**Exercise prompt**: Return all lines below containing the word "with".

**Data records**:

++++

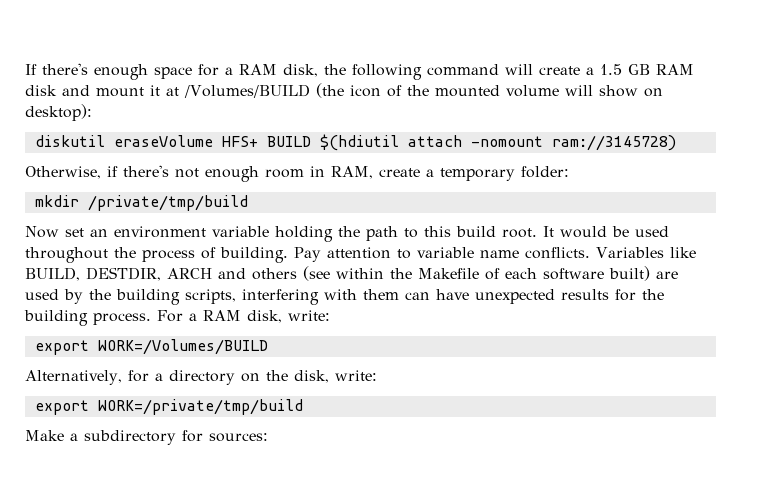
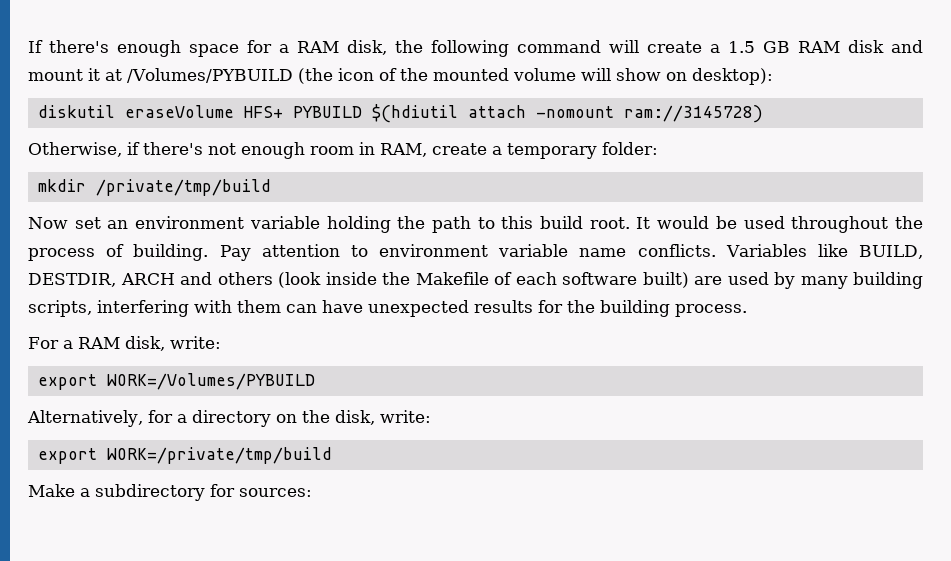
- If there's enough space for a RAM disk, the following command will create a 1.5 GB RAM disk and mount it at /Volumes/BUILD (the icon of the mounted volume will show on desktop):
+ If there's enough space for a RAM disk, the following command will create a 1.5 GB RAM disk and mount it at /Volumes/PYBUILD (the icon of the mounted volume will show on desktop):
- diskutil eraseVolume HFS+ BUILD $(hdiutil attach -nomount ram://3145728)
+ diskutil eraseVolume HFS+ PYBUILD $(hdiutil attach -nomount ram://3145728)
- Pay attention to variable name conflicts.
+ Pay attention to environment variable name conflicts.
- Variables like BUILD, DESTDIR, ARCH and others (see within the Makefile of each software built) are used by the building scripts, interfering with them can have unexpected results for the building process. For a RAM disk, write:
+ Variables like BUILD, DESTDIR, ARCH and others (look inside the Makefile of each software built) are used by many building scripts, interfering with them can have unexpected results for the building process.
+ For a RAM disk, write:
- export WORK=/Volumes/BUILD
+ export WORK=/Volumes/PYBUILD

++++

**Output for this exercise**:
- Variables like BUILD, DESTDIR, ARCH and others (see within the Makefile of each software built) are used by the building scripts, interfering with them can have unexpected results for the building process. For a RAM disk, write:
+ Variables like BUILD, DESTDIR, ARCH and others (look inside the Makefile of each software built) are used by many building scripts, interfering with them can have unexpected results for the building process.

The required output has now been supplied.